*What this task involves:* Every line with "light" in it should be copied from the data.

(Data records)
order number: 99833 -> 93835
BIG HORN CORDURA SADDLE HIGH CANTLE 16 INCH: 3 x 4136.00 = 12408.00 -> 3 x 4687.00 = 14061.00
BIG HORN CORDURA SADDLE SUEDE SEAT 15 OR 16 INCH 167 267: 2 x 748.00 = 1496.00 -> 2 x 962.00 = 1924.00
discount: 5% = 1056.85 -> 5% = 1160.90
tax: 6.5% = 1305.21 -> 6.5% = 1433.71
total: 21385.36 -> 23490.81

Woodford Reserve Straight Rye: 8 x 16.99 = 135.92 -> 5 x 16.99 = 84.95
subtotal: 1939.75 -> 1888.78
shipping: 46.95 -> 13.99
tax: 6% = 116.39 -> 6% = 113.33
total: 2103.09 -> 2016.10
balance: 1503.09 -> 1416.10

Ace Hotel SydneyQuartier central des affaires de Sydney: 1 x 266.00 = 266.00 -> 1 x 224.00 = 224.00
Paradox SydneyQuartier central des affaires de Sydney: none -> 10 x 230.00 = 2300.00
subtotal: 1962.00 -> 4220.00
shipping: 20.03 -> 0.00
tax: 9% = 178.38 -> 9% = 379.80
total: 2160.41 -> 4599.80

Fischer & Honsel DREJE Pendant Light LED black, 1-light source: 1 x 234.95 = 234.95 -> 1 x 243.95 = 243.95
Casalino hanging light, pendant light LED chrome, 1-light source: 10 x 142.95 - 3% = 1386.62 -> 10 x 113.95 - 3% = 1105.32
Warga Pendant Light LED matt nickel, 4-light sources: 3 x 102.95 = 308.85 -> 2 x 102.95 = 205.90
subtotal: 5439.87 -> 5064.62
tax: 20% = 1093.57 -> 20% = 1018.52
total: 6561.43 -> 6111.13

*Result for this task:*
Fischer & Honsel DREJE Pendant Light LED black, 1-light source: 1 x 234.95 = 234.95 -> 1 x 243.95 = 243.95
Casalino hanging light, pendant light LED chrome, 1-light source: 10 x 142.95 - 3% = 1386.62 -> 10 x 113.95 - 3% = 1105.32
Warga Pendant Light LED matt nickel, 4-light sources: 3 x 102.95 = 308.85 -> 2 x 102.95 = 205.90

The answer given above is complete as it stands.